Learner

This class is a wrapper around the different libraries used to create the models (sklearn, xgboost, lightgbm, …).

It stores a dataset, evaluates it using different models and provides some tools to get instances, predictions and metrics.

    def __init__(self, data: str|pandas.DataFrame|NoneData = NoneData, *,
                    problem_type: str|ProblemType,
                    model_type: str|ModelType|None = None,
                    instances_type: str|InstancesType|None = None,
                    labels_type: str|LabelsType|None = None,
                    get_item_function: Callable|None = None,
                    instances_directory: str|None = None,
                    labels_directory: str|None = None): Highlight

In the case of a csv or excel file, the last column is considered as the label column and all other columns are considered as features.

In the case of a json file, the dataset should be in a specific format (see documentation).

Parameters

data : str | pandas.DataFrame | NoneData

The dataset to use, either as a path to a csv, json or excel file or as a pandas DataFrame.

problem_type : str | ProblemType

The type of problem (classification, regression, …)
Possible values are defined in the ProblemType enum.

model_type : str | ModelType (optional, default=None)

The type of model (linear, tree-based, neural network, …)
Can be None and put in the evaluation method.
Possible values are defined in the ModelType enum.

instances_type : str | InstancesType (optional, default=None)

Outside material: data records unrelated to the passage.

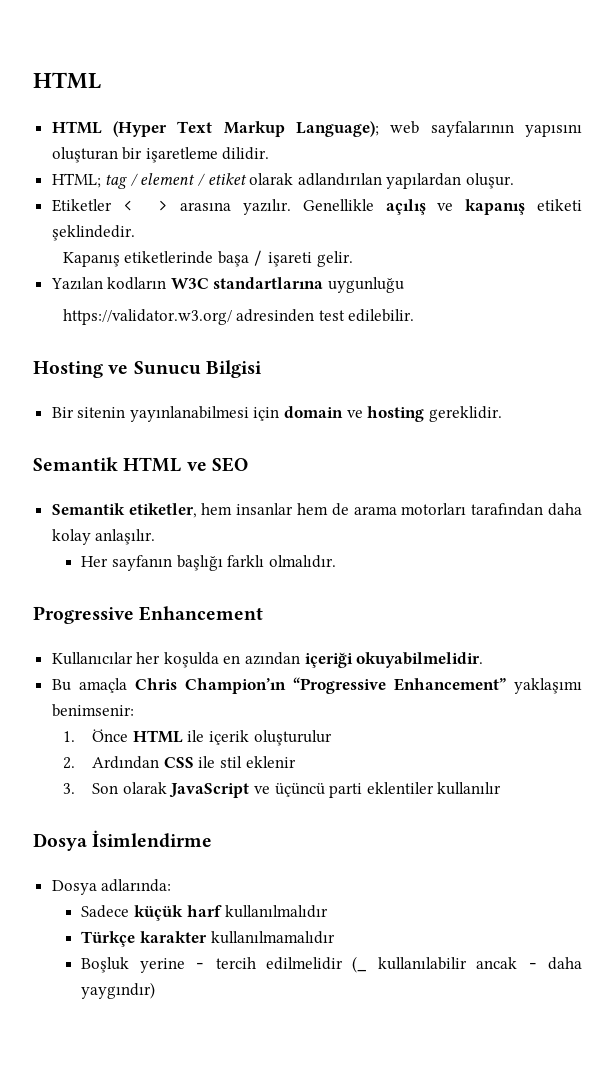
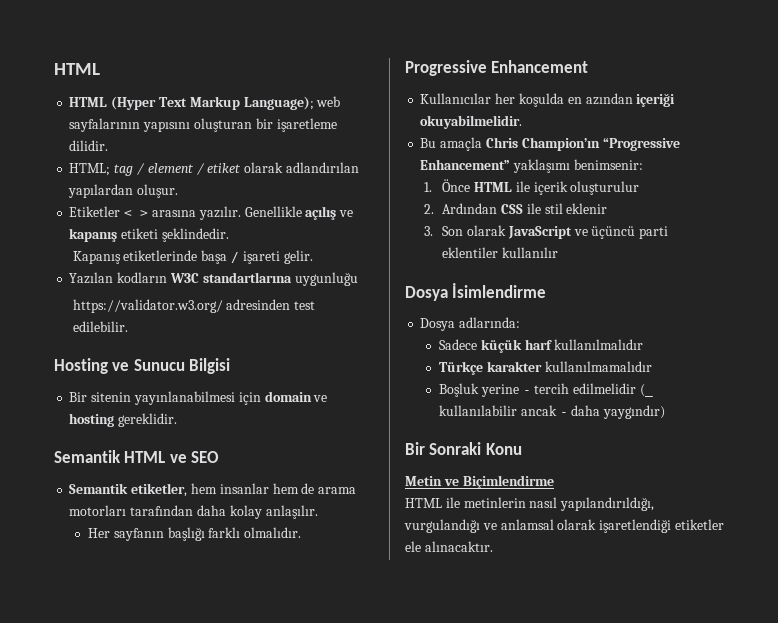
+ Bir Sonraki Konu
+ Metin ve Biçimlendirme
+ HTML ile metinlerin nasıl yapılandırıldığı, vurgulandığı ve anlamsal olarak işaretlendiği etiketler ele alınacaktır.

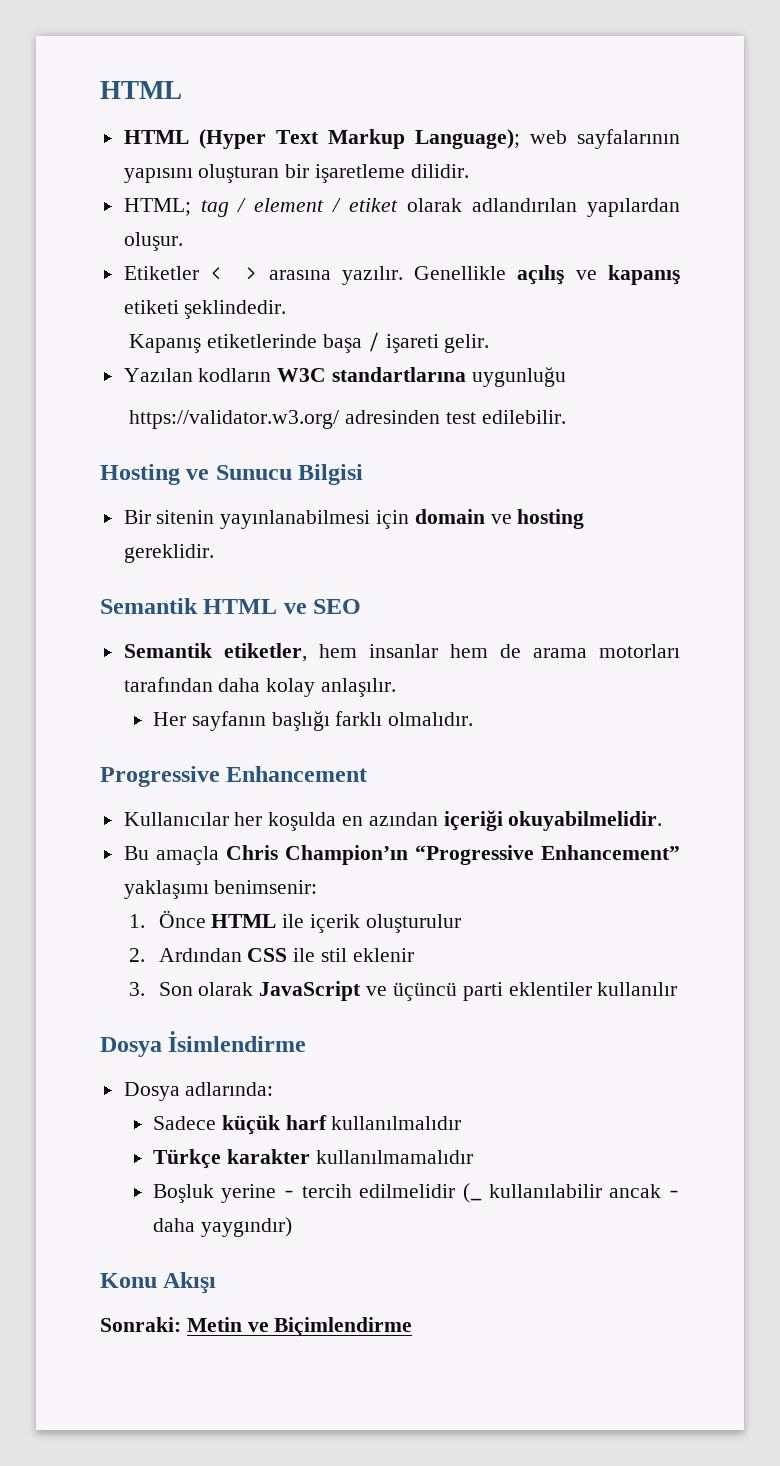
- Bir Sonraki Konu
- Metin ve Biçimlendirme
+ Konu Akışı
+ Sonraki: Metin ve Biçimlendirme
- HTML ile metinlerin nasıl yapılandırıldığı, vurgulandığı ve anlamsal olarak işaretlendiği etiketler ele alınacaktır.

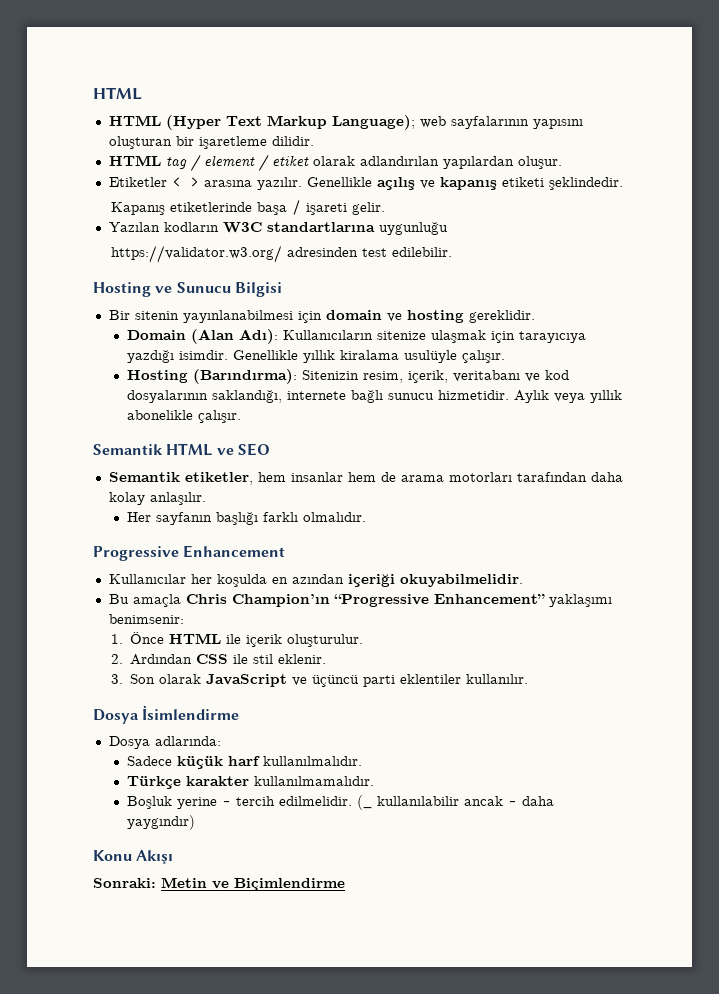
- HTML; tag / element / etiket olarak adlandırılan yapılardan oluşur.
+ HTML tag / element / etiket olarak adlandırılan yapılardan oluşur.
+ Domain (Alan Adı): Kullanıcıların sitenize ulaşmak için tarayıcıya yazdığı isimdir. Genellikle yıllık kiralama usulüyle çalışır.
+ Hosting (Barındırma): Sitenizin resim, içerik, veritabanı ve kod dosyalarının saklandığı, internete bağlı sunucu hizmetidir. Aylık veya yıllık abonelikle çalışır.
- 1. Önce HTML ile içerik oluşturulur
+ 1. Önce HTML ile içerik oluşturulur.
- 2. Ardından CSS ile stil eklenir
+ 2. Ardından CSS ile stil eklenir.
- 3. Son olarak JavaScript ve üçüncü parti eklentiler kullanılır
+ 3. Son olarak JavaScript ve üçüncü parti eklentiler kullanılır.
- Sadece küçük harf kullanılmalıdır
+ Sadece küçük harf kullanılmalıdır.
- Türkçe karakter kullanılmamalıdır
+ Türkçe karakter kullanılmamalıdır.
- Boşluk yerine - tercih edilmelidir (_ kullanılabilir ancak - daha yaygındır)
+ Boşluk yerine - tercih edilmelidir. (_ kullanılabilir ancak - daha yaygındır)

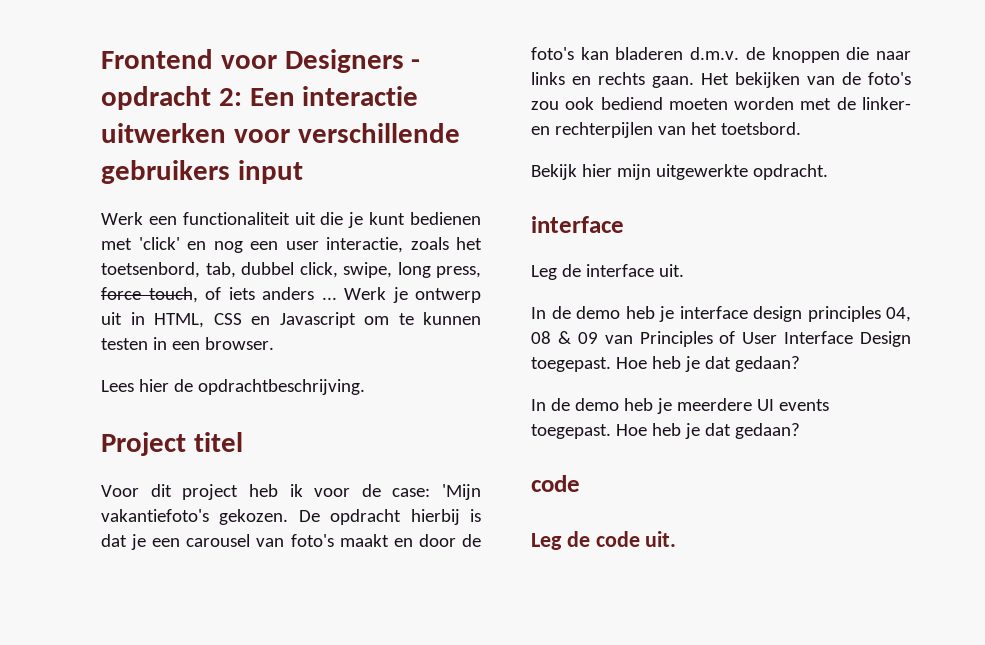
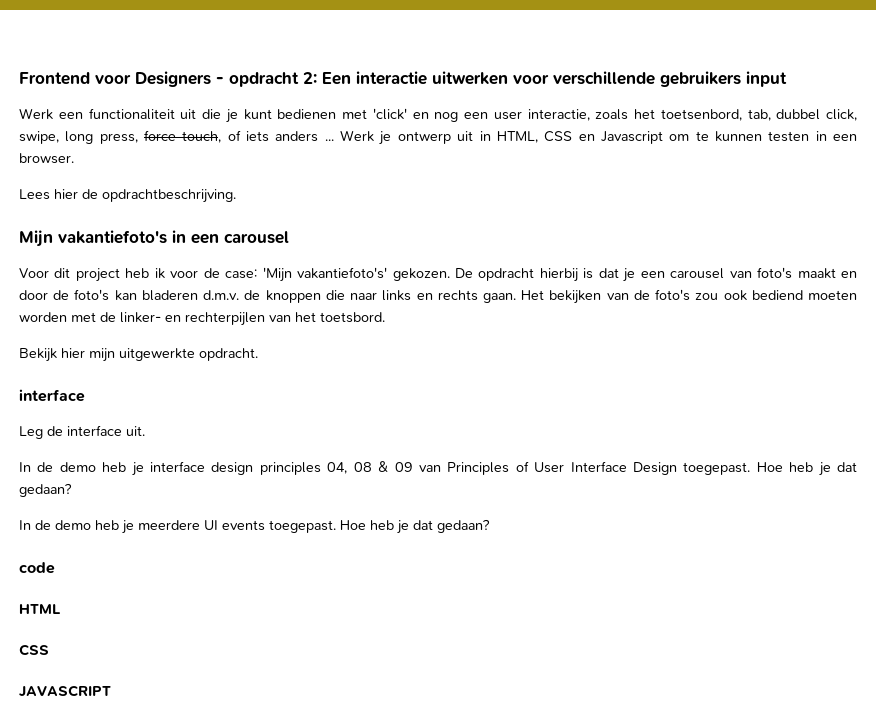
- Project titel
+ Mijn vakantiefoto's in een carousel
- Voor dit project heb ik voor de case: 'Mijn vakantiefoto's gekozen.
+ Voor dit project heb ik voor de case: 'Mijn vakantiefoto's' gekozen.
- Leg de code uit.
+ HTML
+ CSS
+ JAVASCRIPT

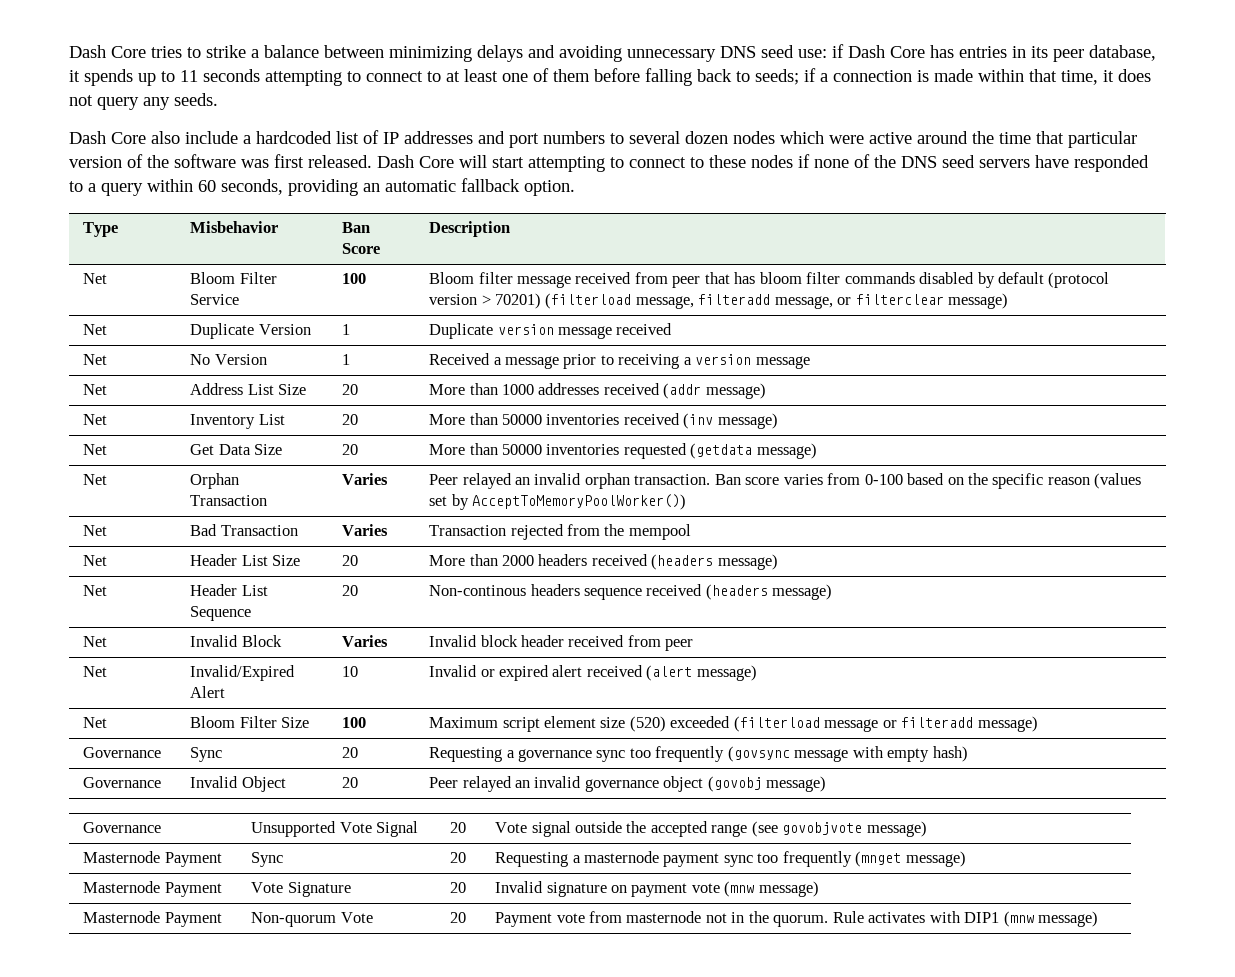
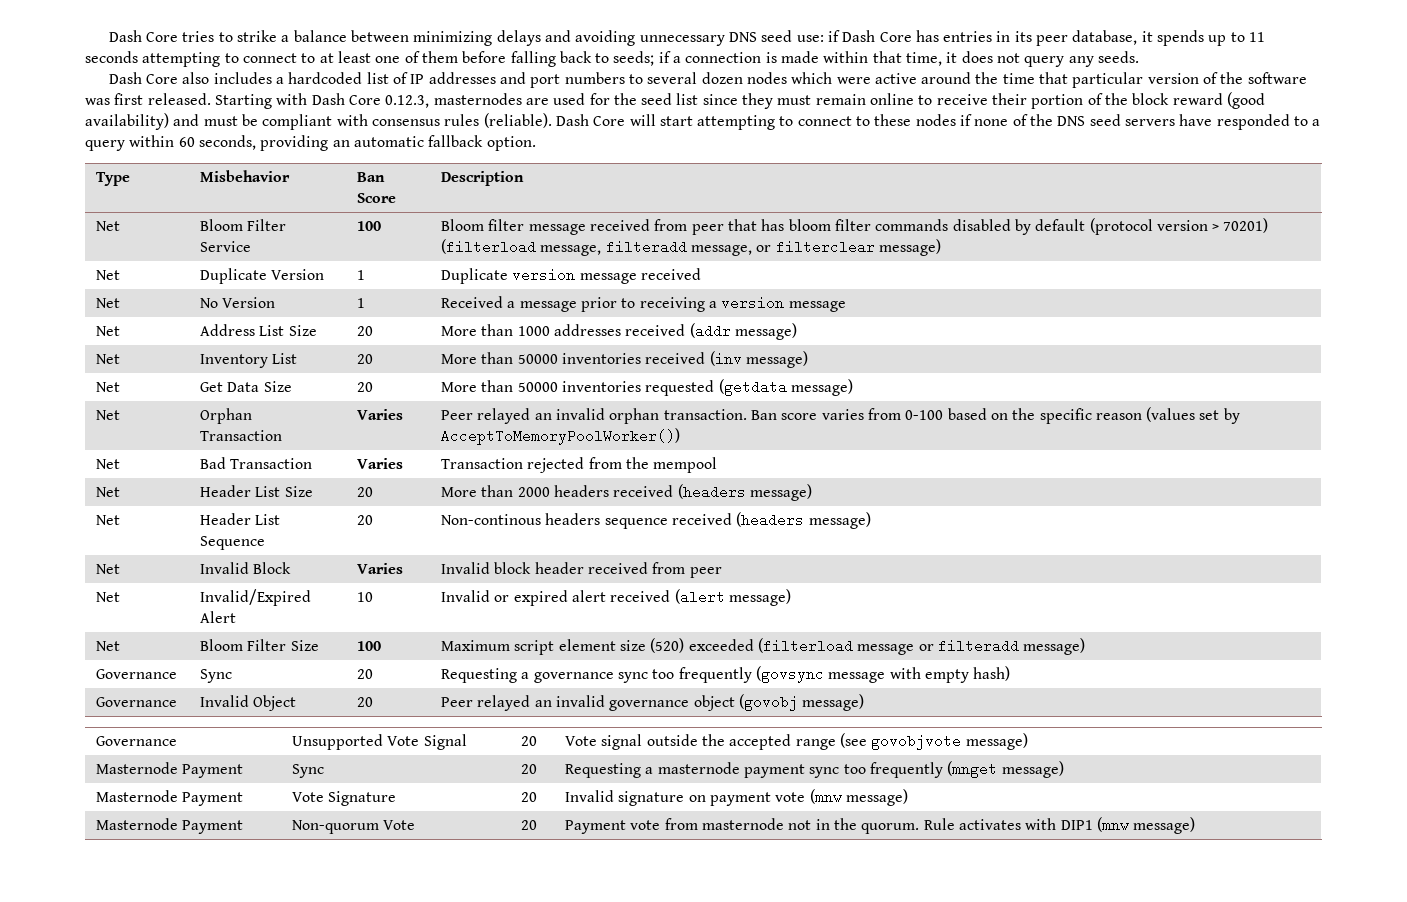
- Dash Core also include a hardcoded list of IP addresses and port numbers to several dozen nodes which were active around the time that particular version of the software was first released.
+ Dash Core also includes a hardcoded list of IP addresses and port numbers to several dozen nodes which were active around the time that particular version of the software was first released.
+ Starting with Dash Core 0.12.3, masternodes are used for the seed list since they must remain online to receive their portion of the block reward (good availability) and must be compliant with consensus rules (reliable).

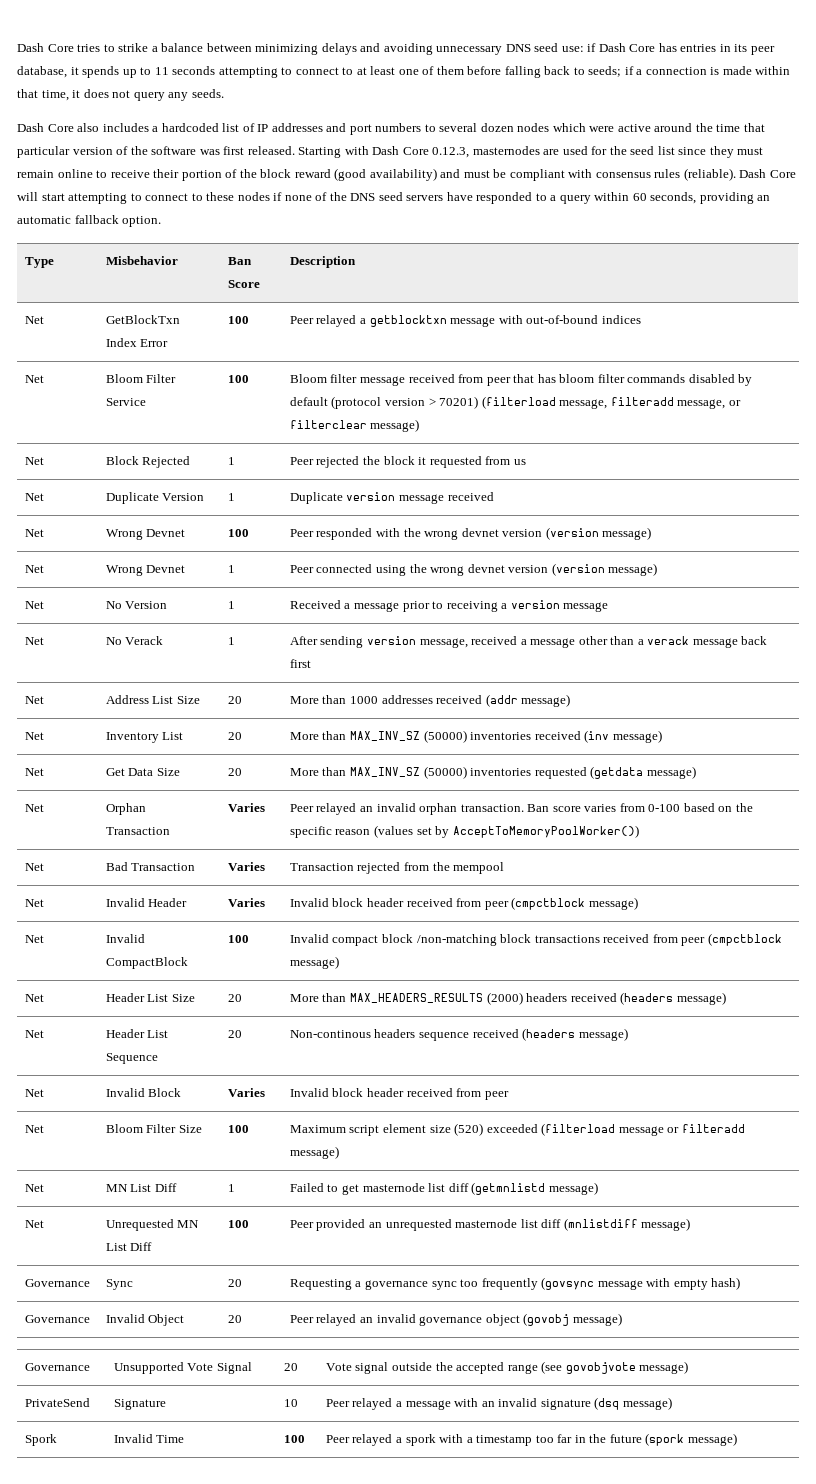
+ Net | GetBlockTxn Index Error | 100 | Peer relayed a getblocktxn message with out-of-bound indices
+ Net | Block Rejected | 1 | Peer rejected the block it requested from us
+ Net | Wrong Devnet | 100 | Peer responded with the wrong devnet version (version message)
+ Net | Wrong Devnet | 1 | Peer connected using the wrong devnet version (version message)
+ Net | No Verack | 1 | After sending version message, received a message other than a verack message back first
- Net | Inventory List | 20 | More than 50000 inventories received (inv message)
+ Net | Inventory List | 20 | More than MAX_INV_SZ (50000) inventories received (inv message)
- Net | Get Data Size | 20 | More than 50000 inventories requested (getdata message)
+ Net | Get Data Size | 20 | More than MAX_INV_SZ (50000) inventories requested (getdata message)
+ Net | Invalid Header | Varies | Invalid block header received from peer (cmpctblock message)
+ Net | Invalid CompactBlock | 100 | Invalid compact block /non-matching block transactions received from peer (cmpctblock message)
- Net | Header List Size | 20 | More than 2000 headers received (headers message)
+ Net | Header List Size | 20 | More than MAX_HEADERS_RESULTS (2000) headers received (headers message)
- Net | Invalid/Expired Alert | 10 | Invalid or expired alert received (alert message)
+ Net | MN List Diff | 1 | Failed to get masternode list diff (getmnlistd message)
+ Net | Unrequested MN List Diff | 100 | Peer provided an unrequested masternode list diff (mnlistdiff message)
- Masternode Payment | Sync | 20 | Requesting a masternode payment sync too frequently (mnget message)
- Masternode Payment | Vote Signature | 20 | Invalid signature on payment vote (mnw message)
- Masternode Payment | Non-quorum Vote | 20 | Payment vote from masternode not in the quorum. Rule activates with DIP1 (mnw message)
+ PrivateSend | Signature | 10 | Peer relayed a message with an invalid signature (dsq message)
+ Spork | Invalid Time | 100 | Peer relayed a spork with a timestamp too far in the future (spork message)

The type of instances (image, tabular, text, temporal, …)
Possible values are defined in the InstancesType enum.
When set to None, if data is a csv and get_item_function is None then it is set to “tabular”

labels_type : str | LabelsType (optional, default=None)

The type of labels (class, text, mask, contours, …)
Possible values are defined in the LabelsType enum.
When set to None, if problem_type is “classification” then it is set to “classes”, if problem_type is “regression” then it is set to “continuous-values”

get_item_function : Callable (optional, default=None)

A function to get an instance from the dataset. This function is used to get an instance in the right format for the model and the explainer.
If the dataset is a pandas DataFrame and the instances are tabular, this function is not necessary and can be set to None.
In other cases, this function should be defined by the user. It should take as input a row of the dataframe and return the corresponding instance in the right format for the model and the explainer.

instances_directory : str (optional, default=None)

The directory where the instances are stored (only for a JSON dataset).
This parameter is used to extend the path of instances in the dataframe when the instances are of type image and the dataset is given as a json file.

labels_directory : str (optional, default=None)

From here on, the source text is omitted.